Other wars have had far higher death tolls, but there was a certain clarity to the mission of World War II— beat Hitler and Imperial Japan— and even Vietnam— chase communism from Southeast Asia.
How do you “win” a war on terror? There was never going to be a surrender ceremony aboard an aircraft carrier, with terrorists signing a document assuring a cease-fire. All we could ever hope for is slow, generational change, with Iraq and Afghanistan realizing after a lengthy U.S. presence that we were there to train their own military forces and establish a landscape to permit elections leading to a future far more stable than the cauldrons of violence that had been their fate seemingly forever.
A tall order?
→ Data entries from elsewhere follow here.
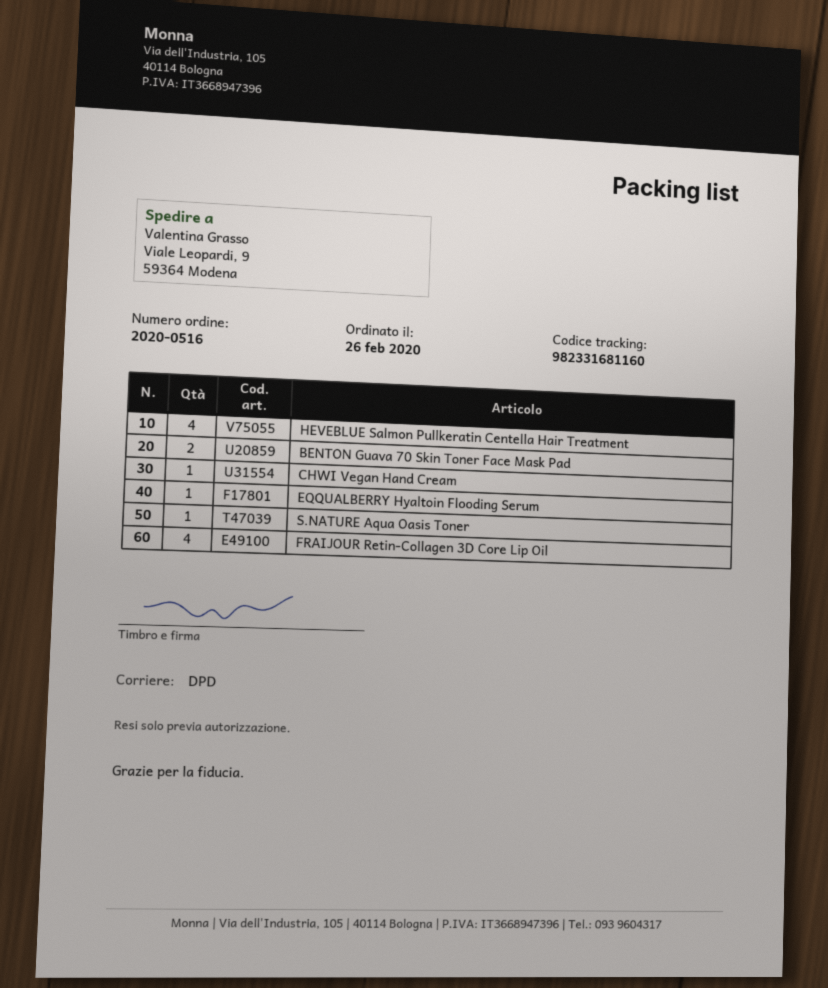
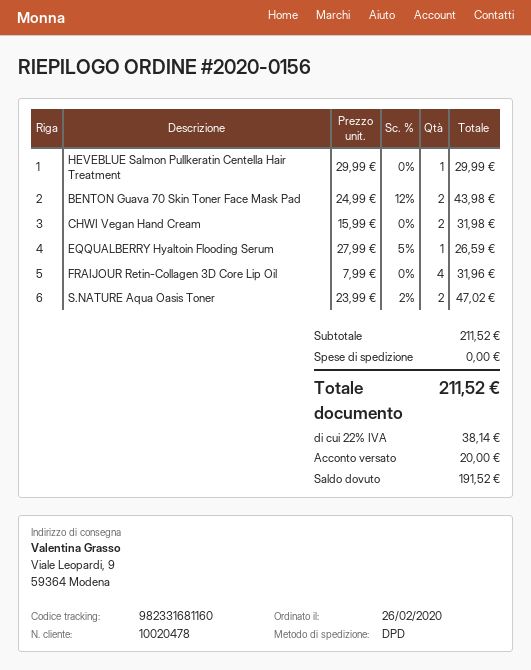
order number: 2020-0516 -> 2020-0156
HEVEBLUE Salmon Pullkeratin Centella Hair Treatment: 4 -> 1
CHWI Vegan Hand Cream: 1 -> 2
S.NATURE Aqua Oasis Toner: 1 -> 2

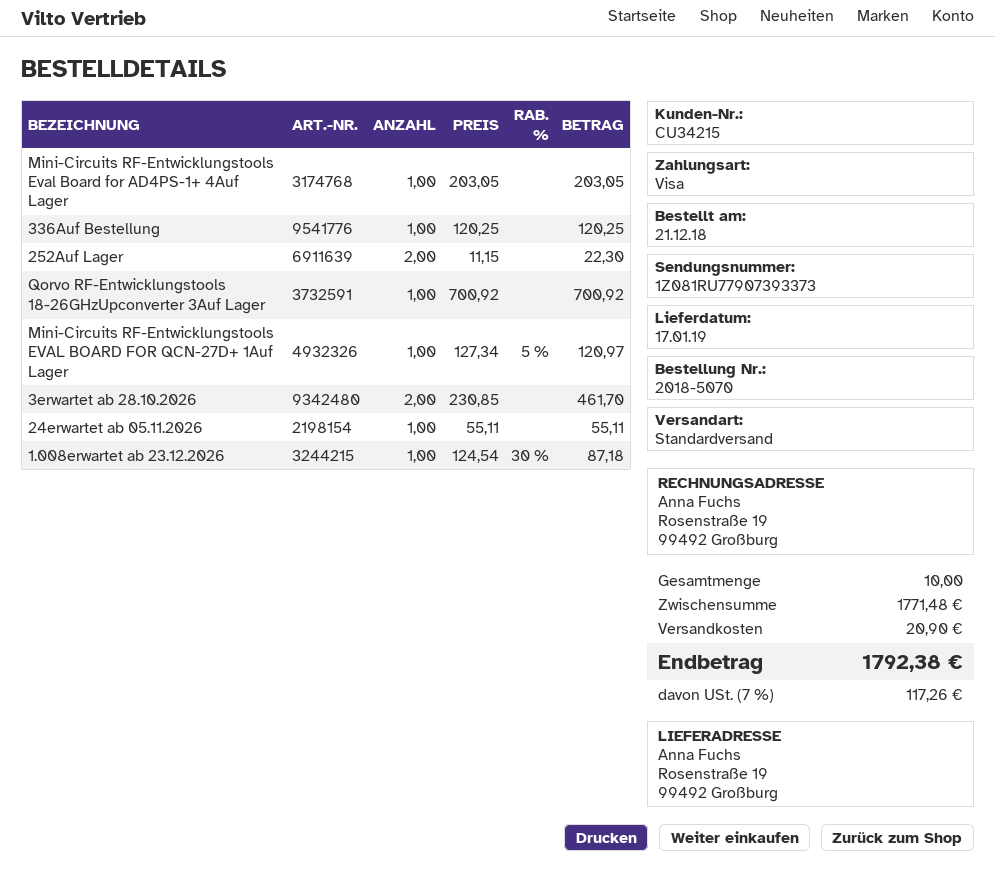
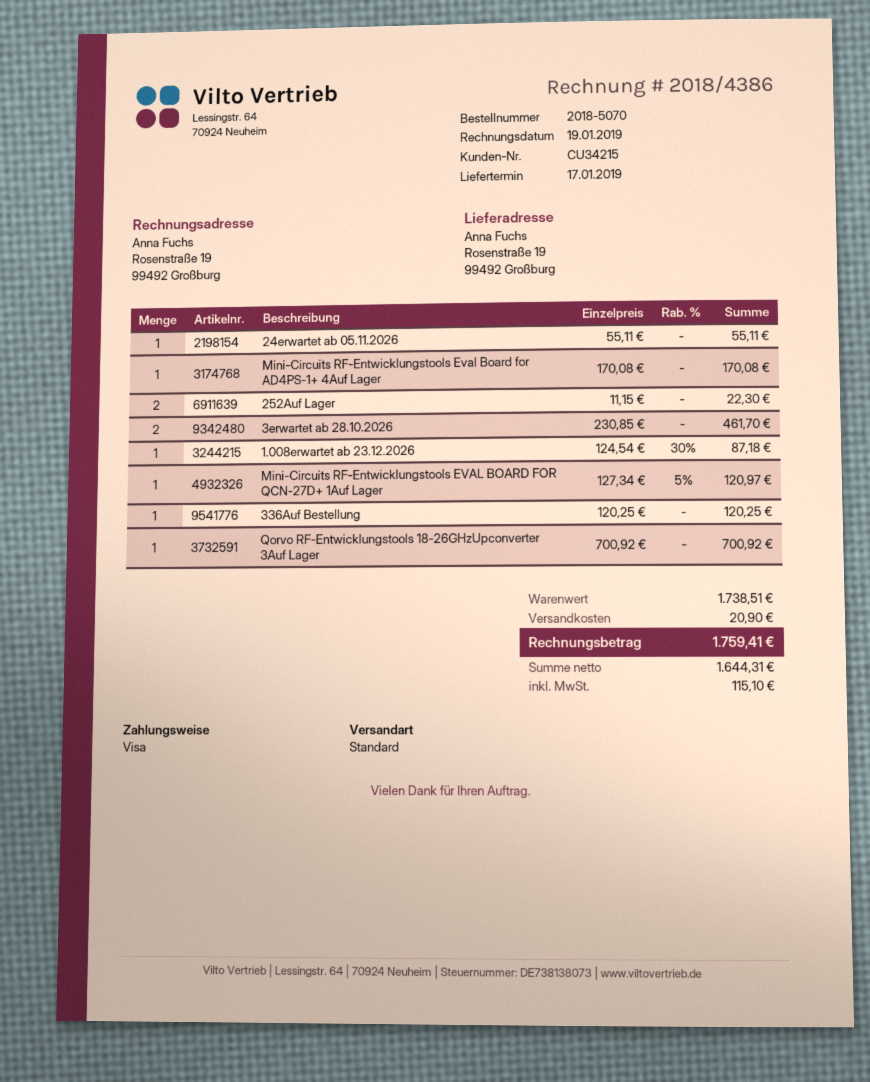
Mini-Circuits RF-Entwicklungstools Eval Board for AD4PS-1+ 4Auf Lager: 1 x 203.05 = 203.05 -> 1 x 170.08 = 170.08
subtotal: 1771.48 -> 1738.51
tax: 117.26 -> 115.10
total: 1792.38 -> 1759.41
Of course. Haven’t we all heard the cries of futility? “Those people don’t know what freedom is and they don’t want it.” “Violence is all they’ve known, they’ll never stop killing each other.”
Those are not unreasonable stances. But they are a give-up, an admission that our only lot is to accept that these Godforsaken wildernesses will always be a breeding ground for terror, and all we can do is hope it does not reach us. “Let them kill each other, and leave us out of it,” goes a common refrain of frustration, wholly ignorant of what will happen if we ever actually do that. Sure, Islamist factions will bludgeon each other, but without any beacon of civilization in their midst, terrorist hordes will take plenty of time-outs to engage in their favored pursuits: killing Americans, Israelis and any Muslims trying to wrestle the faith toward less murderous behaviors.
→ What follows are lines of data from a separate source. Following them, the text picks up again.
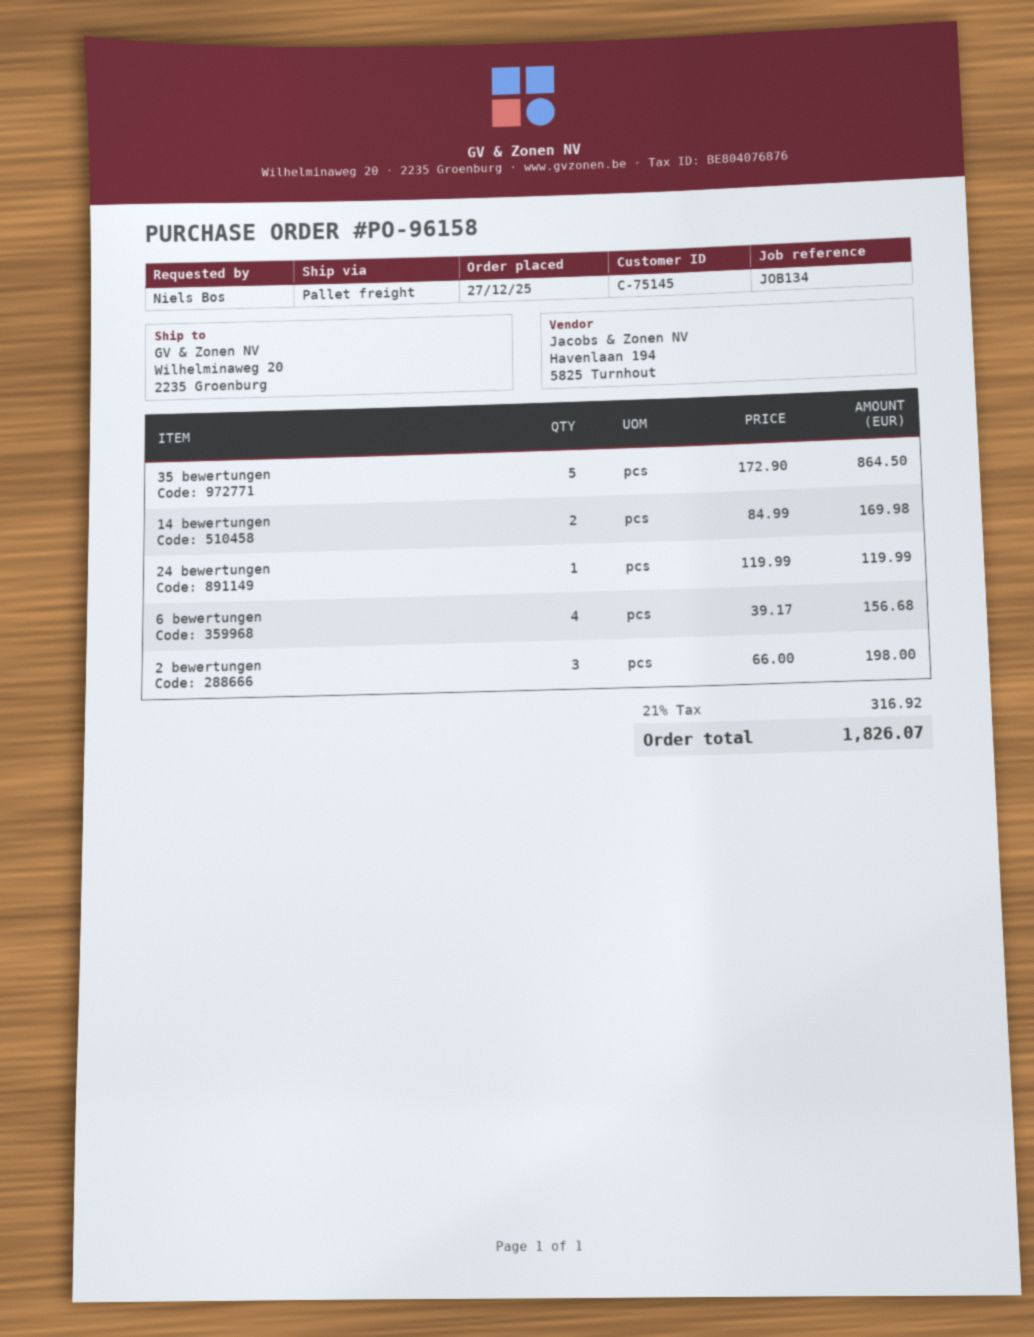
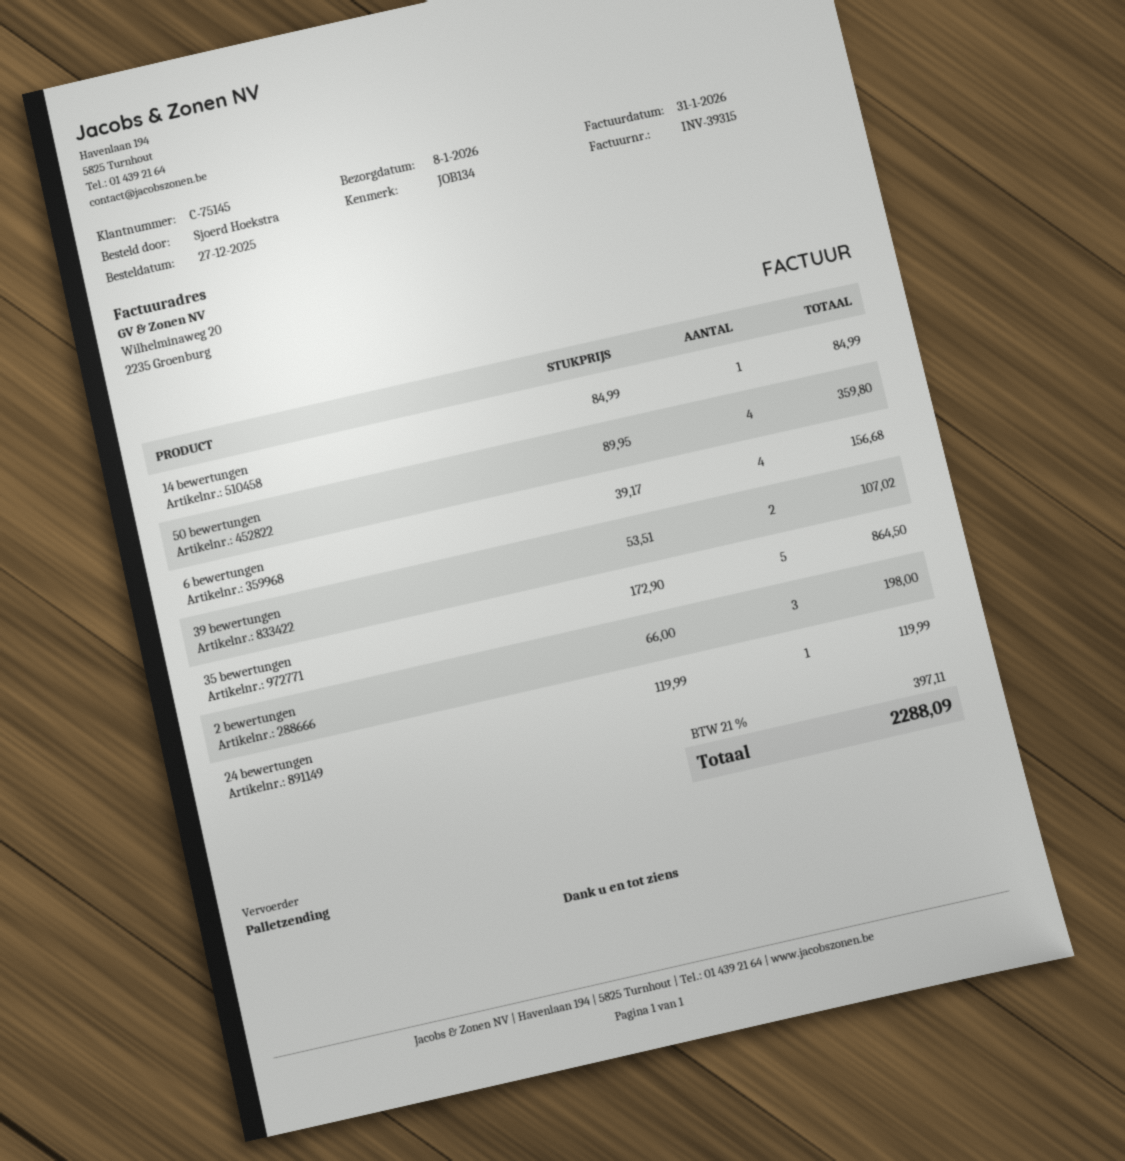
ordered by: Niels Bos -> Sjoerd Hoekstra
14 bewertungen: 2 x 84.99 = 169.98 -> 1 x 84.99 = 84.99
50 bewertungen: none -> 4 x 89.95 = 359.80
39 bewertungen: none -> 2 x 53.51 = 107.02
tax: 21% = 316.92 -> 21% = 397.11
total: 1826.07 -> 2288.09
The terrorist agenda is not limited to armed commandeering of various nations to establish a compliant global caliphate. It also includes the violent eradication of Israel and the slaughter of as many Americans as can be found, over there and over here.
Of all the things that made 9/11 possible, the foremost was our failure to recognize that war had long been declared against us. After a few years of vigilance, followed by growing fatigue and then wholesale disinterest in seriously fighting terror, the American people have twice elected the President who has given us exactly what we asked for: surrender.
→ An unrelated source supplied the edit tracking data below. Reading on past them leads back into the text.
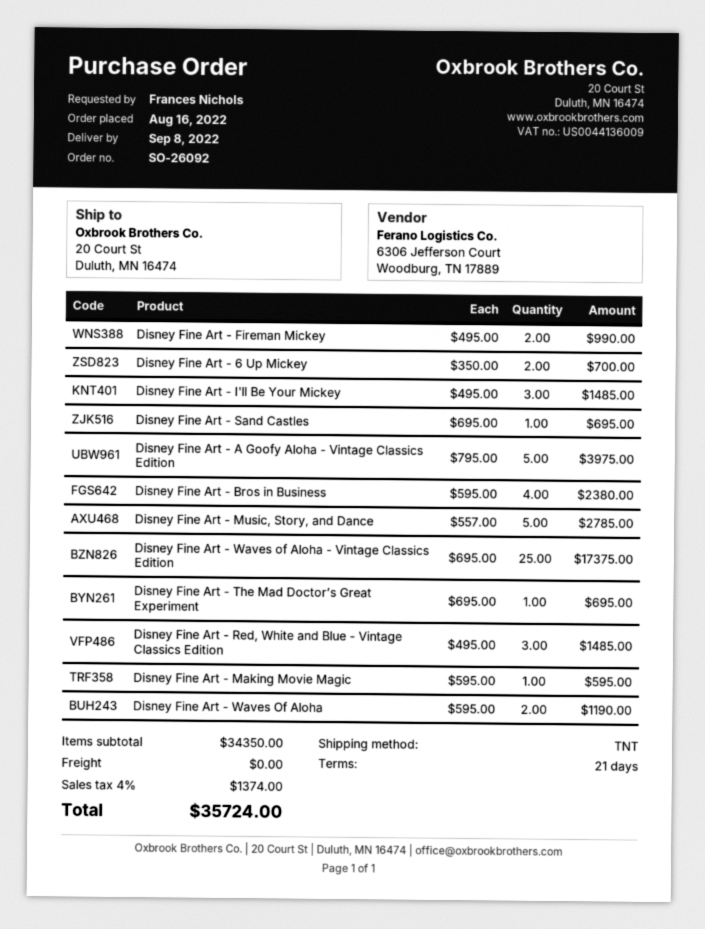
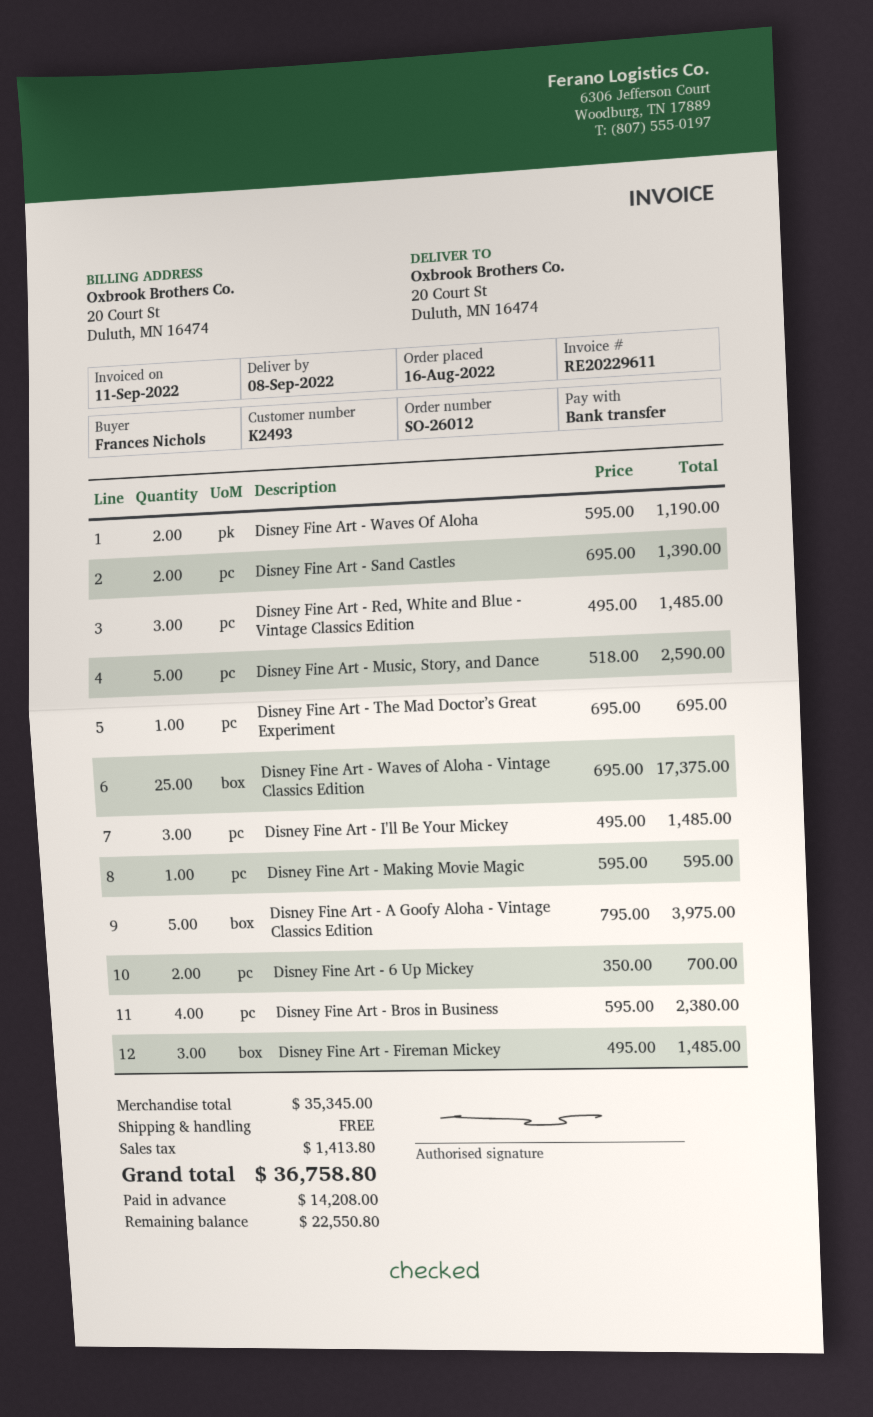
order number: SO-26092 -> SO-26012
Disney Fine Art - Fireman Mickey: 2 x 495.00 = 990.00 -> 3 x 495.00 = 1485.00
Disney Fine Art - Sand Castles: 1 x 695.00 = 695.00 -> 2 x 695.00 = 1390.00
Disney Fine Art - Music, Story, and Dance: 5 x 557.00 = 2785.00 -> 5 x 518.00 = 2590.00
subtotal: 34350.00 -> 35345.00
tax: 1374.00 -> 1413.80
total: 35724.00 -> 36758.80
So here it is. How will it work out for us as we see Baghdad fall? How will it feel as we see the forces of evil overrun the turf our sons and daughters fought for and died on? What will fill the remaining years of a presidency that has kept its promise to end a war that is in no way ending in terms of the enemy’s aggressions toward us?
As he prepares to welcome home his favored soldier, that traitorous snake Bowe Bergdahl, President Obama fashioned a quote Wednesday that should be replayed over TV footage of the guttings and beheadings that surely await Iraqis, Afghans and who knows how many Israelis and Americans now that we are quitters: “The world is less violent than it has ever been, it is healthier than it has ever been, it is more tolerant than it has ever been.”
Ah, yes, always the tolerance. The man is nothing if not tolerant. Tolerant of illegal immigrants, tolerant of those seeking to change the definition of marriage, tolerant of any one of a number of assaults on the Constitution.
But the tolerance of America’s most dangerous enemies— evidenced by our current surrender and the piecemeal release of terrorists from Gitmo— this is a tolerance likely to carry a death toll.
How many Americans will die because we did not have the stomach to sufficiently battle our enemy? And by “we,” I mean the collective American public. Because if we had maintained the spine to stay on a war footing with an enemy that will never tire of killing us, we would never have chosen a leader who has brought us to this tragic defeat.